Guide to Measuring End-to-End Latency

We'll use Amazon Rekognition or Google's Vision API to calculate the E2E latency. 

You’ll need two example pages from the Web SDK:

1. Sync Devices with a Time Server

Both the publisher and the player devices must be in sync to ensure accurate time difference calculation. For testing, we use an NTP time provider.

If time servers can’t be used (common on mobile devices), you can manually synchronize the devices using player_with_timestamp.html.

Manual Sync

Find the offset in publisher and player devices. We've used AtomicClock to find the offset.

Here the local device is beyond NTP by 290 milliseconds, which is time difference between 11:09:25.060 and 11:09:25.351(system clock - bottom of the image). Assume that the device is the publisher. In this case, publisher offset is -291. If the device was behind NTP by 290 milliseconds, the offset would be 290 without a negative sign.

After you check the time difference manually from a time server, you can enter the offset of the publisher and player devices on the player page. If the device's time is beyond the NTP time, the offset value will be negative. Otherwise, it will be positive. On this page you will see that there is a publisher and player offset.

2. Setup OCR: Choose AWS Rekognition or Google's Vision API

AWS Rekognition: To enable the AWS SDK for using Rekognition, you need to get your AWS Access Key ID and AWS secret key. Check this link for AWS authentication.

Enter your credentials and region:

Google Vision API: To get the token from vision API, you should download and enable gcloud from the terminal. Read Google's documentation on how to download and enable gcloud.

After the authentication is done, enter the following command on the terminal:

gcloud auth application-default print-access-token

The returned token must be entered into player_with_timestamp.html under the Vision Token field.

If gcloud can't be run from the terminal, you can add it to the path by downloading the SDK manually to your home directory.

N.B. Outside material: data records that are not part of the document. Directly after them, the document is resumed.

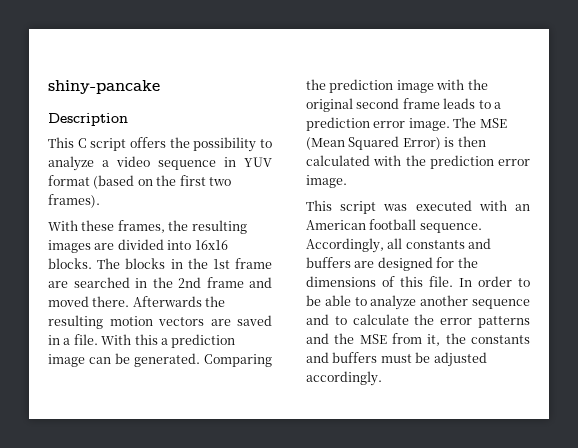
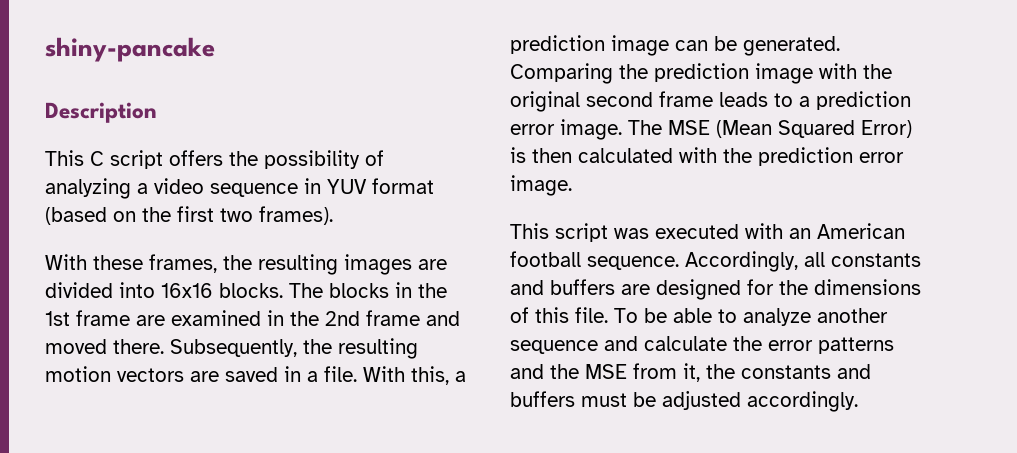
- This C script offers the possibility to analyze a video sequence in YUV format (based on the first two frames).
+ This C script offers the possibility of analyzing a video sequence in YUV format (based on the first two frames).
- The blocks in the 1st frame are searched in the 2nd frame and moved there.
+ The blocks in the 1st frame are examined in the 2nd frame and moved there.
- Afterwards the resulting motion vectors are saved in a file.
+ Subsequently, the resulting motion vectors are saved in a file.
- With this a prediction image can be generated.
+ With this, a prediction image can be generated.
- In order to be able to analyze another sequence and to calculate the error patterns and the MSE from it, the constants and buffers must be adjusted accordingly.
+ To be able to analyze another sequence and calculate the error patterns and the MSE from it, the constants and buffers must be adjusted accordingly.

Run the following commands on Ubuntu:

$/google-cloud-sdk/bin$ source '/home/karinca/google-cloud-sdk/path.bash.inc' $/google-cloud-sdk/bin$ source '/home/karinca/google-cloud-sdk/completion.bash.inc' $~/google-cloud-sdk/bin$ gcloud

3. Measure latency

After you give the required parameters, latency will be measured every second programmatically.

Accuracy of the end to end measurement

There are a few things that affect the accuracy when measuring the time.

  1. Canvas rendering: Drawing the time onto the canvas introduces ~10 ms delay (can usually be ignored).
  2. Canvas FPS: Adds ~30 ms delay to the calculation.
  3. Time Offset: Even with NTP sync, devices can differ by tens of milliseconds, resulting in up to ~20 ms of error.

End-to-end latency for you

You’ve synced your devices, embedded timestamps into your streams, and hooked up OCR with AWS Rekognition or Google Vision API to capture and compare publish/play times.

Tada, you now have a clear, reliable way to measure and understand end-to-end latency in Ant Media Server, giving you confidence in your streaming performance.